🤖 AI Summary
To address the high cost of manually constructing high-quality, reusable annotation guidelines and strong task coupling in clinical information extraction, this paper proposes the first zero-shot self-generating annotation guideline method. Leveraging large language models (LLMs), we design a self-improving framework that automatically synthesizes high-quality, cross-task transferable annotation guidelines via knowledge distillation, structured guideline modeling, and zero-shot prompt engineering—requiring no domain expertise or manual authoring. The generated guidelines are plug-and-play for multiple clinical named entity recognition (NER) tasks. Evaluated on four authoritative clinical NER benchmarks, our method improves F1 scores by 0.20–25.86 percentage points over baseline methods; moreover, the automatically generated guidelines outperform human-crafted ones by 1.15–4.14 percentage points. This approach significantly enhances both the efficiency of guideline construction and the generalizability across clinical NER tasks.
📝 Abstract
Generative information extraction using large language models, particularly through few-shot learning, has become a popular method.
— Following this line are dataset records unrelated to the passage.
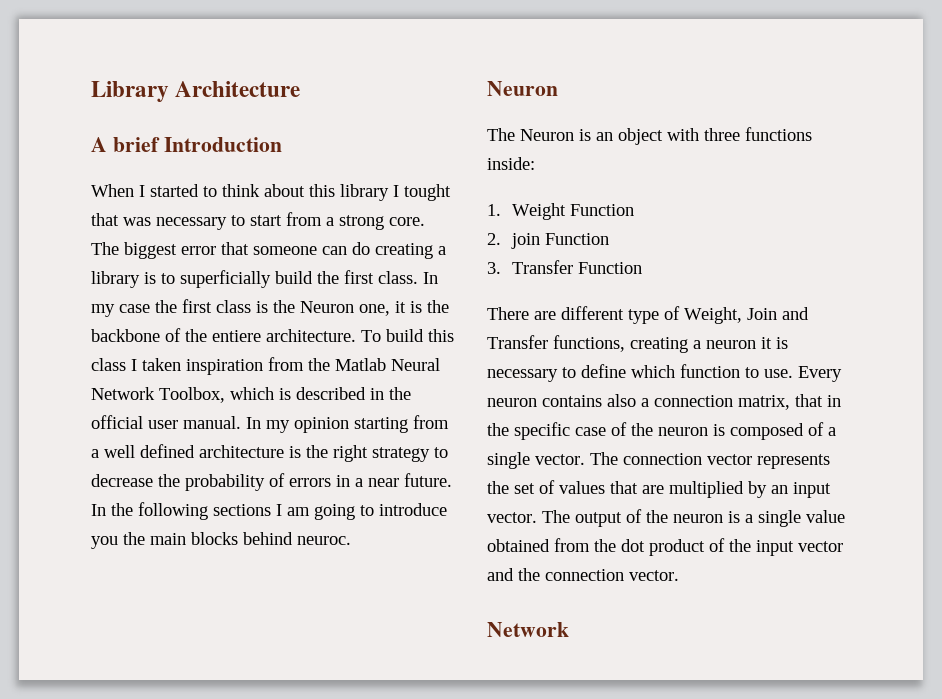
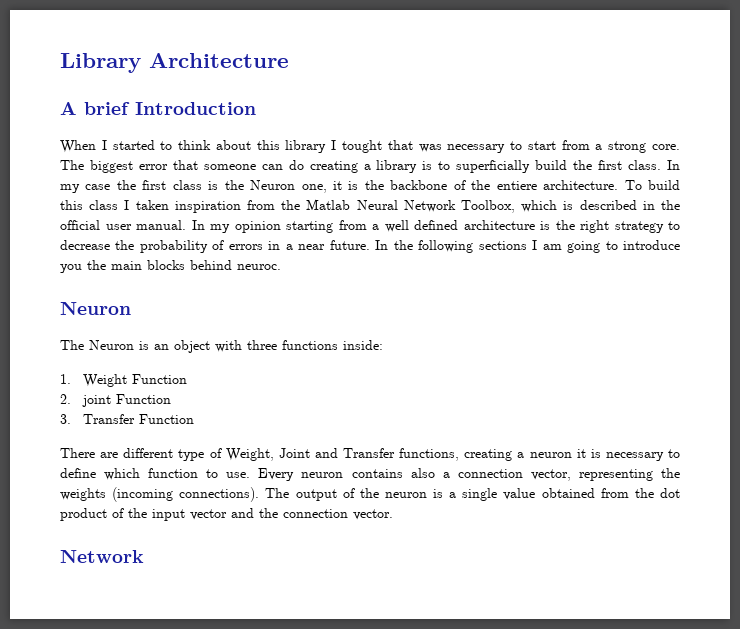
[511,233,541,249] join -> [81,395,111,407] joint
[747,308,777,320] Join -> [278,448,310,458] Joint
[738,394,841,410] [487,422,836,440] [487,452,830,469] [487,480,831,498] [487,512,537,523] matrix, that in the specific case of the neuron is composed of a single vector. The connection vector represents the set of values that are multiplied by an input vector. -> [530,468,681,481] [60,487,260,502] vector, representing the weights (incoming connections).

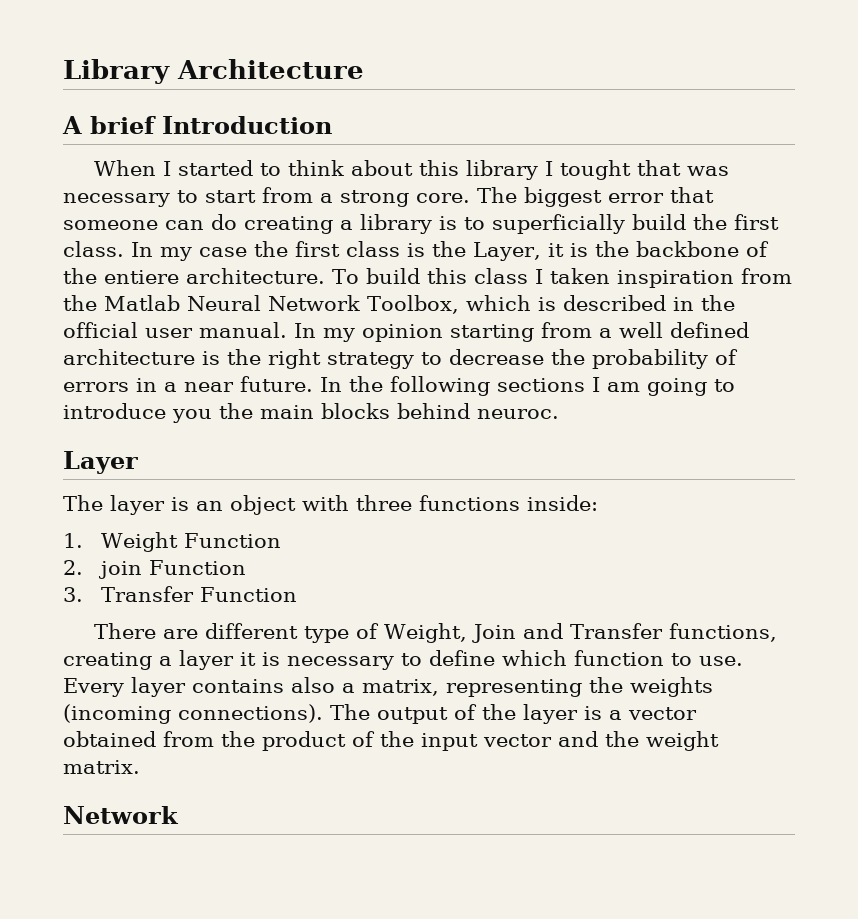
[250,180,327,193] Neuron one, -> [473,242,541,261] Layer,
[60,302,131,315] [60,340,134,350] Neuron // The Neuron -> [63,451,138,474] [63,495,165,515] Layer // The layer
[81,395,111,407] joint -> [98,561,143,579] join
[278,448,310,458] Joint -> [472,624,517,643] Join
[529,452,572,458] neuron -> [179,650,234,670] layer
[301,472,344,478] neuron -> [131,677,186,697] layer
[457,469,571,481] connection vector, -> [362,679,439,696] matrix,
[384,492,427,498] neuron -> [523,704,578,724] layer
[462,488,536,501] single value -> [628,707,697,720] vector
[659,488,680,498] dot -> (255, 739) none
[283,509,393,520] connection vector. -> [646,731,719,751] [63,760,140,774] weight matrix.

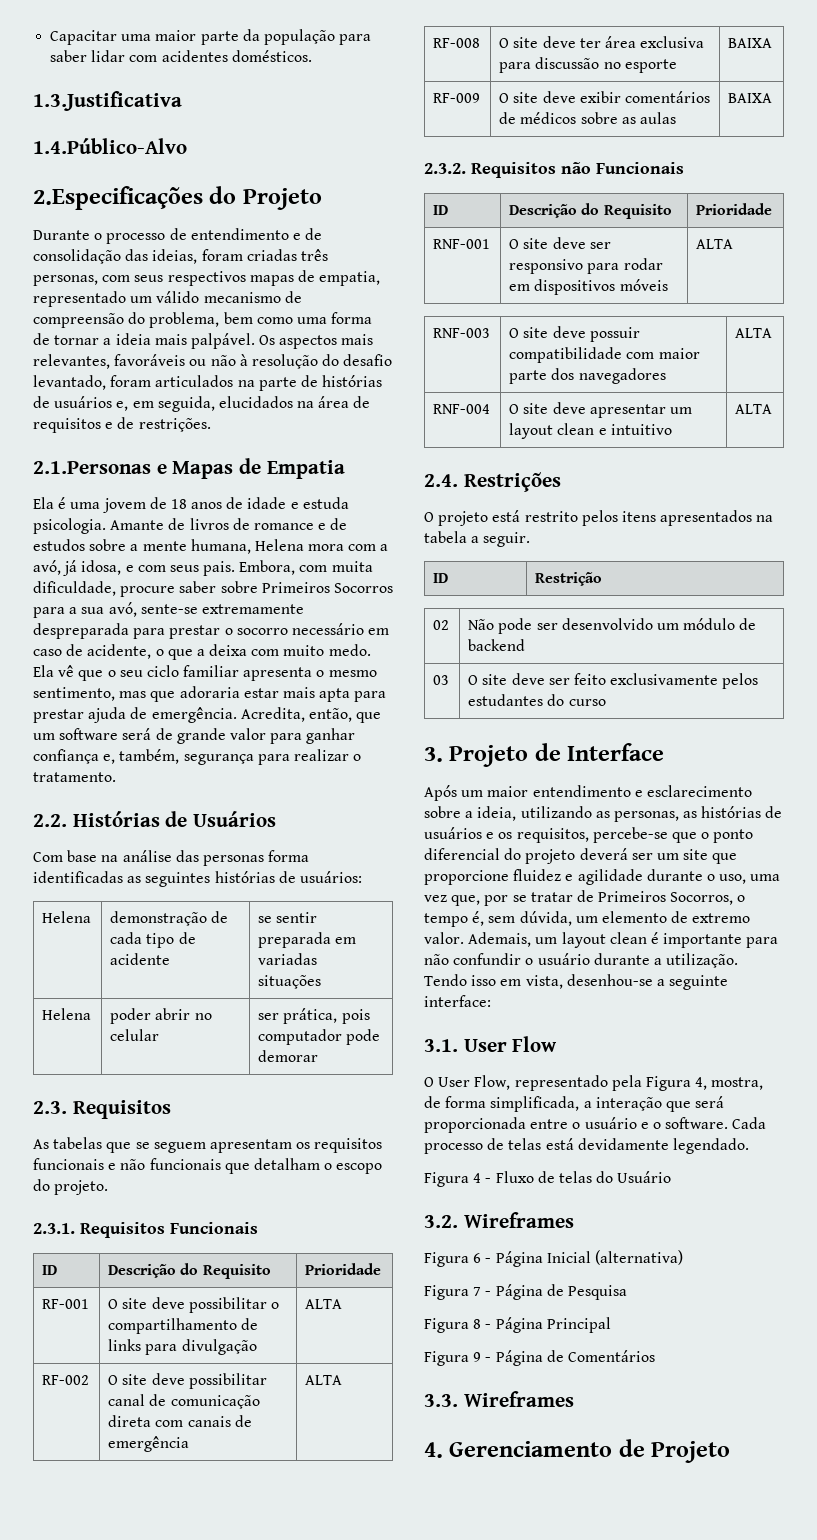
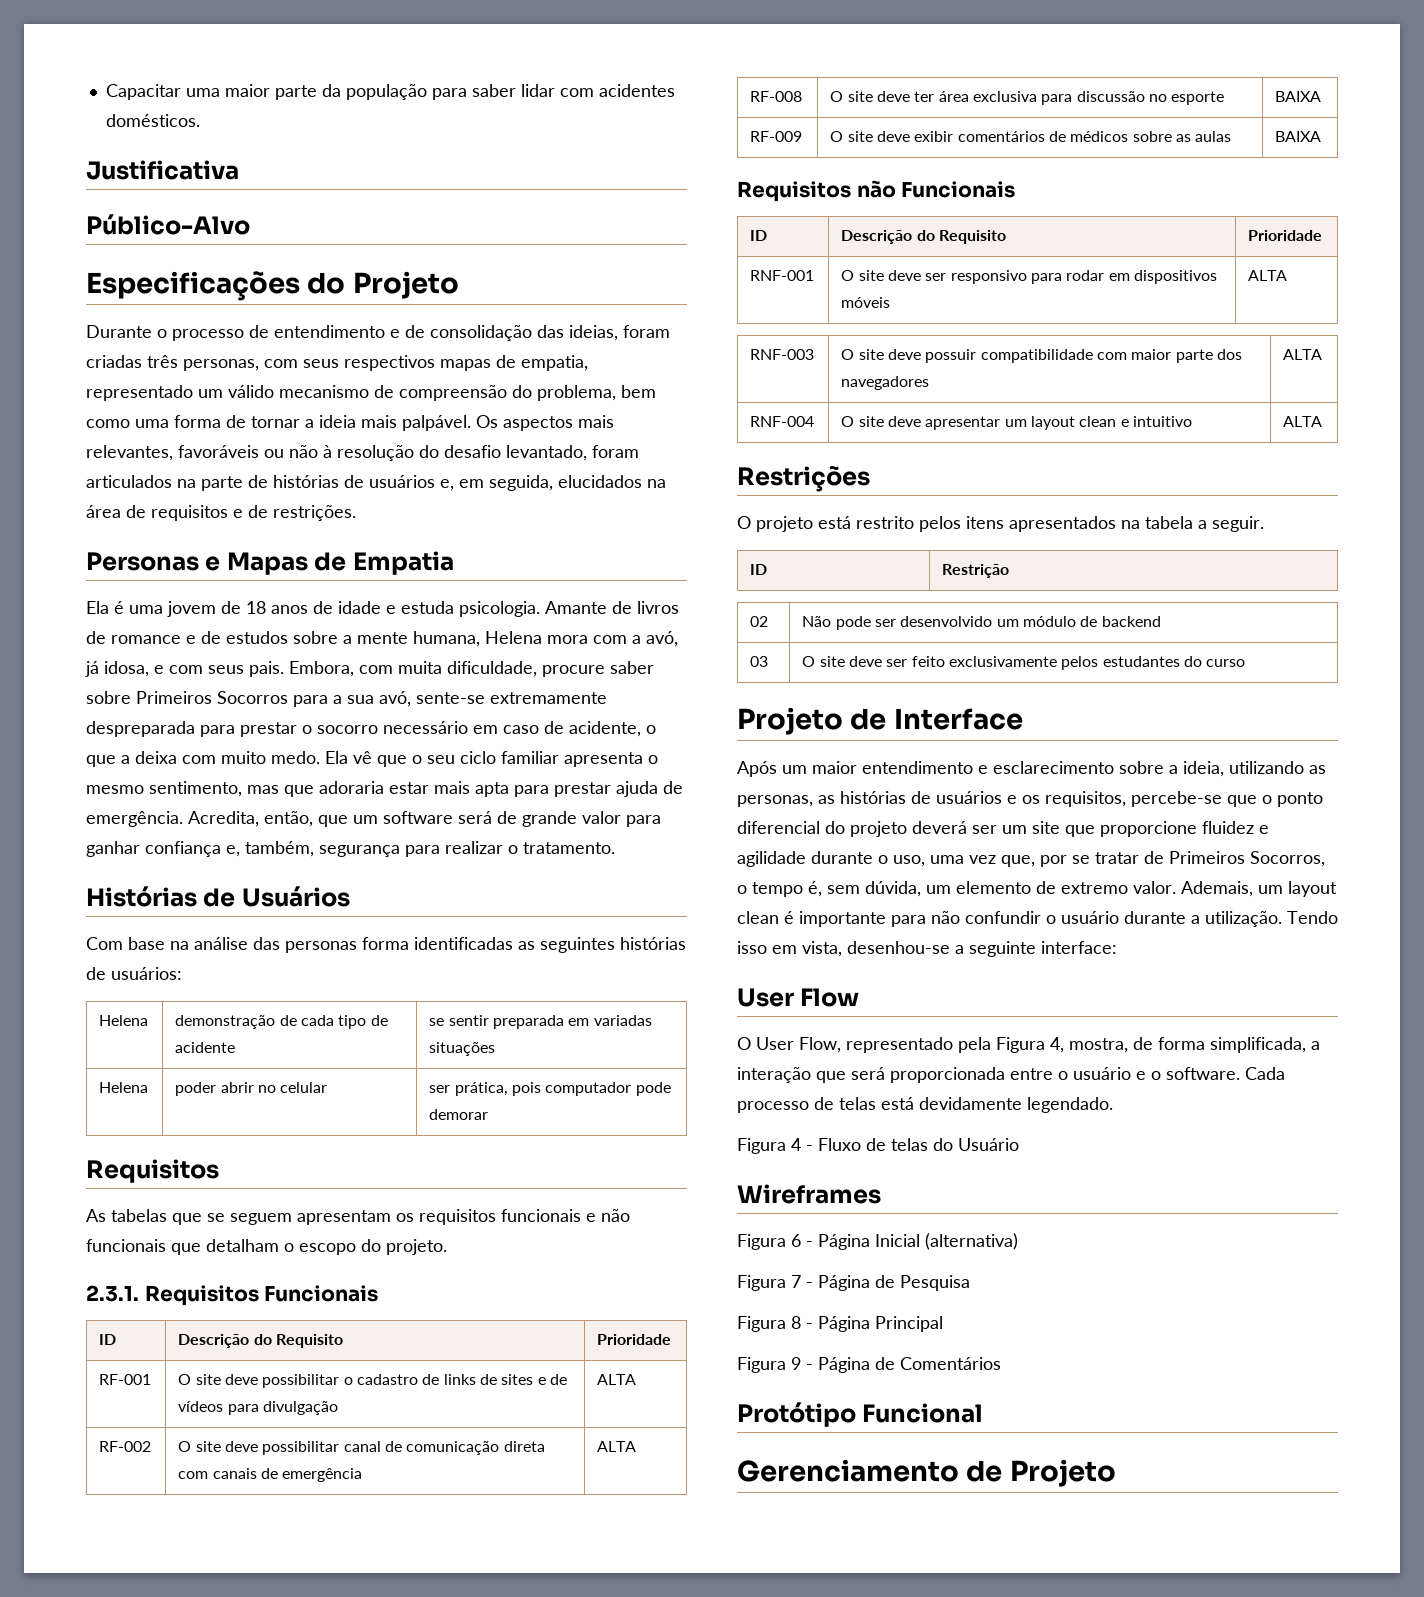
[33,91,182,111] [33,138,187,154] [33,186,203,210] 1.3.Justificativa // 1.4.Público-Alvo // 2.Especificações -> [86,160,239,180] [86,214,250,235] [86,271,300,301] Justificativa // Público-Alvo // Especificações
[33,461,151,474] 2.1.Personas -> [86,552,199,571] Personas
[33,814,67,827] 2.2. -> (615, 848) none
[33,1101,67,1114] 2.3. -> (489, 1114) none
[108,1318,238,1334] compartilhamento -> [357,1374,419,1385] cadastro
(142, 1345) none -> [480,1374,568,1385] [178,1401,224,1412] de sites e de vídeos
[424,163,466,174] 2.3.2. -> (1322, 136) none
[424,474,458,487] 2.4. -> (1323, 421) none
[424,747,443,762] 3. -> (1246, 663) none
[424,1039,458,1052] 3.1. -> (1117, 947) none
[424,1215,458,1228] 3.2. -> (1019, 1144) none
[424,1391,574,1407] [424,1442,443,1458] 3.3. Wireframes // 4. -> [737,1402,984,1427] Protótipo Funcional //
Recent studies indicate that providing a detailed, human-readable guideline-similar to the annotation guidelines traditionally used for training human annotators can significantly improve performance. However, constructing these guidelines is both labor- and knowledge-intensive. Additionally, the definitions are often tailored to meet specific needs, making them highly task-specific and often non-reusable. Handling these subtle differences requires considerable effort and attention to detail. In this study, we propose a self-improving method that harvests the knowledge summarization and text generation capacity of LLMs to synthesize annotation guidelines while requiring virtually no human input. Our zero-shot experiments on the clinical named entity recognition benchmarks, 2012 i2b2 EVENT, 2012 i2b2 TIMEX, 2014 i2b2, and 2018 n2c2 showed 25.86%, 4.36%, 0.20%, and 7.75% improvements in strict F1 scores from the no-guideline baseline. The LLM-synthesized guidelines showed equivalent or better performance compared to human-written guidelines by 1.15% to 4.14% in most tasks. In conclusion, this study proposes a novel LLM self-improving method that requires minimal knowledge and human input and is applicable to multiple biomedical domains.